Calcineurin is a neuron-enriched phosphatase that regulates synaptic plasticity and neuronal adaptation. Activation of calcineurin, overall, antagonizes the effects of the cyclic AMP activated protein/kinase A. Thus, kinase/phosphatase dynamic balance seems to be critical for transition to long-term cellular responses in neurons, and disruption of this equilibrium should induce behavioral impairments in animal models. Genetic animal models, as well as post-mortem studies in humans have implicated calcineurin dependent calcium and cyclic AMP regulated phosphorylation/dephosphorylation in both affective responses and psychosis. Recently, genetic association between schizophrenia and genetic variation of the human calcineurin A gamma subunit gene (PPP3CC) has been reported.

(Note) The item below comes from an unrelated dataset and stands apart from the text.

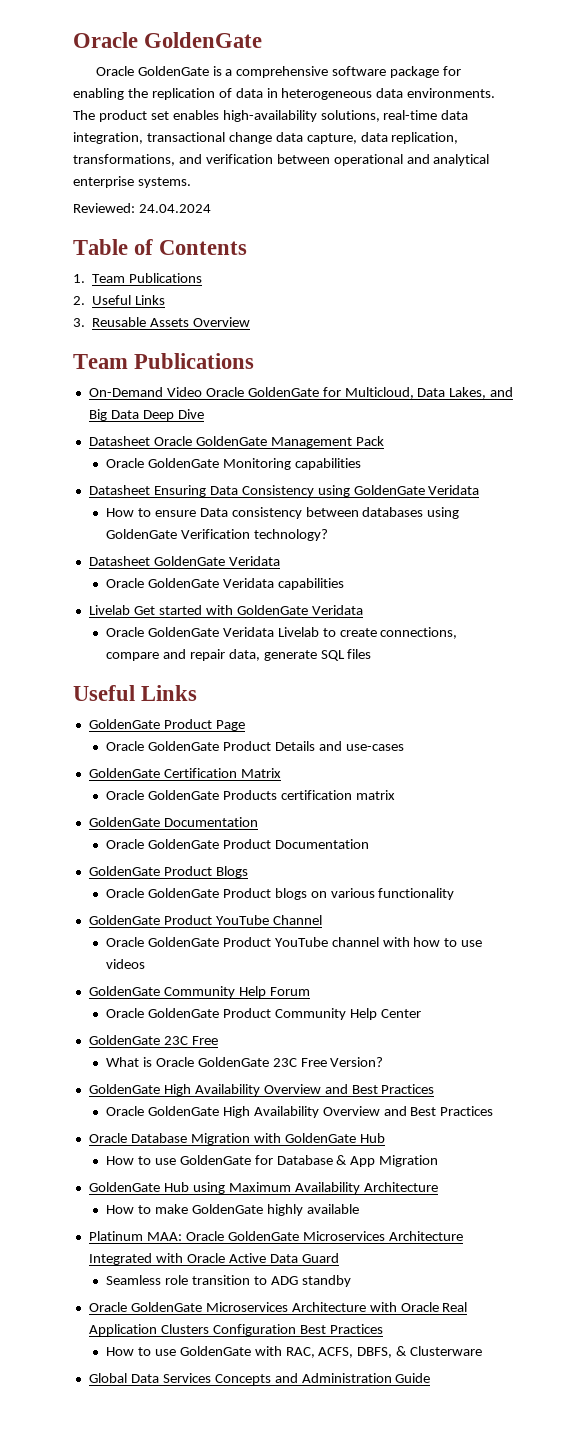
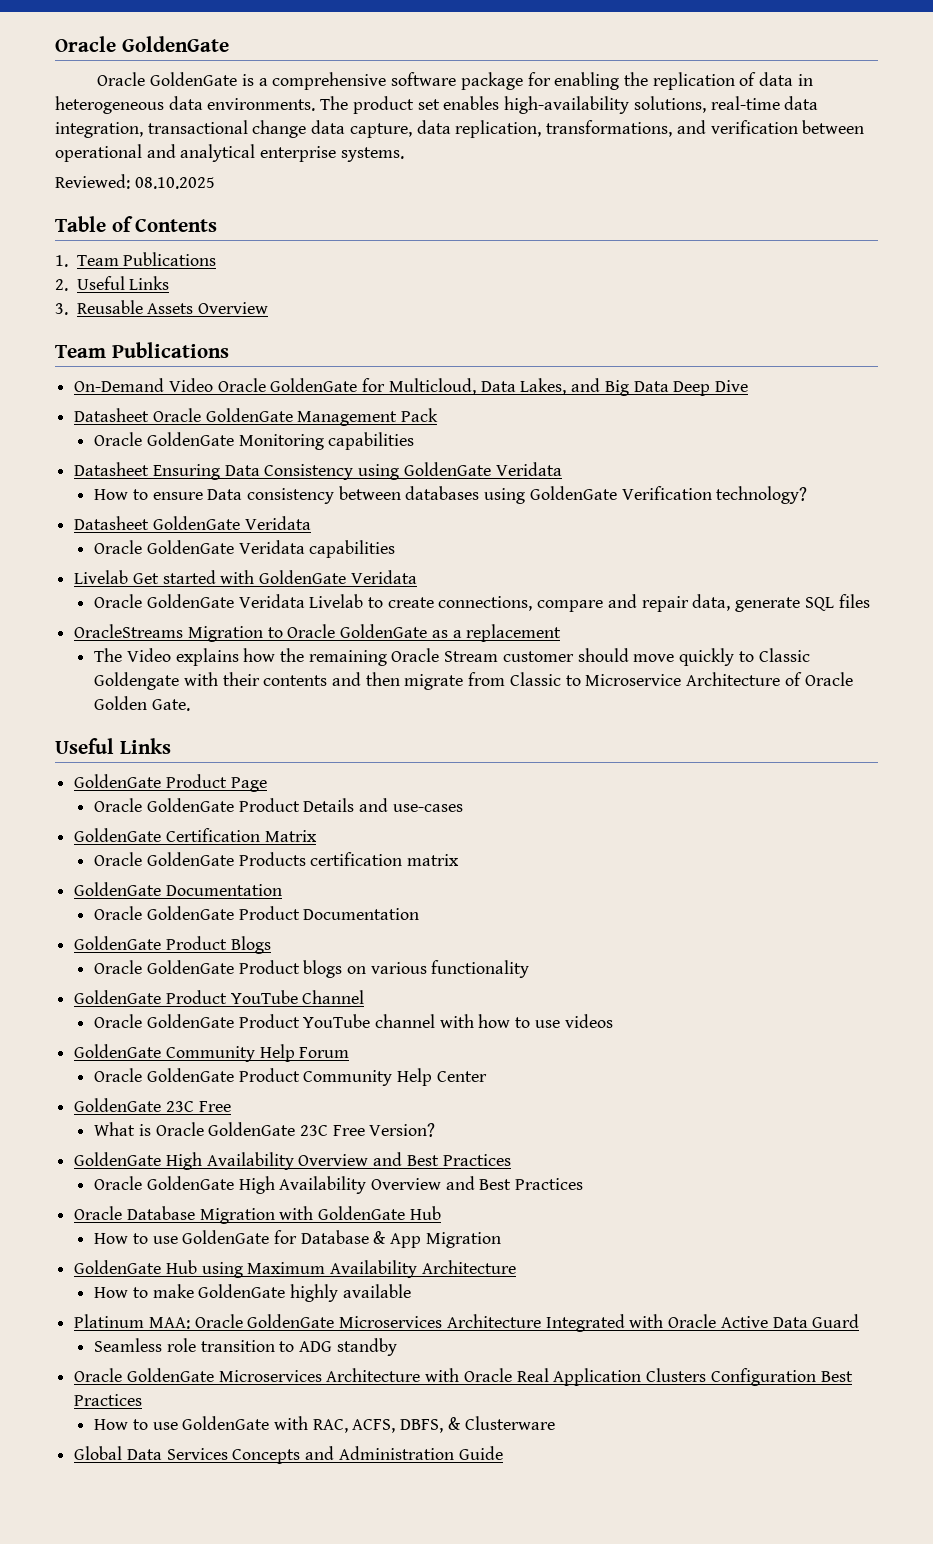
- Reviewed: 24.04.2024
+ Reviewed: 08.10.2025
+ OracleStreams Migration to Oracle GoldenGate as a replacement
+ The Video explains how the remaining Oracle Stream customer should move quickly to Classic Goldengate with their contents and then migrate from Classic to Microservice Architecture of Oracle Golden Gate.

Based on the assumption of the common underlying genetic factor in schizophrenia and bipolar affective disorder (BPAD), we performed association analysis of CC33 and CCS3 polymorphisms of the PPP3CC gene reported to be associated with schizophrenia in a French sample of 115 BPAD patients and 97 healthy controls.
Carrying 'CT' or 'TT' genotypes of the PPP3CC-CC33 polymorphism increased risk to develop BPAD comparing to carry 'CC' genotype (OR = 1.8 [1.01–3.0]; p = 0.05). For the PPP3CC-CCS3 polymorphism, 'AG' or 'GG' carriers have an increased risk to develop BPAD than 'AA' carriers (OR = 2.8 [1.5–5.2]). The CC33 and CCS3 polymorphisms were observed in significant linkage disequilibrium (D' = 0.91, r2 = 0.72). Haplotype frequencies were significantly different in BPAD patients than in controls (p = 0.03), with a significant over-transmission of the 'TG' haplotype in BPAD patients (p = 0.001).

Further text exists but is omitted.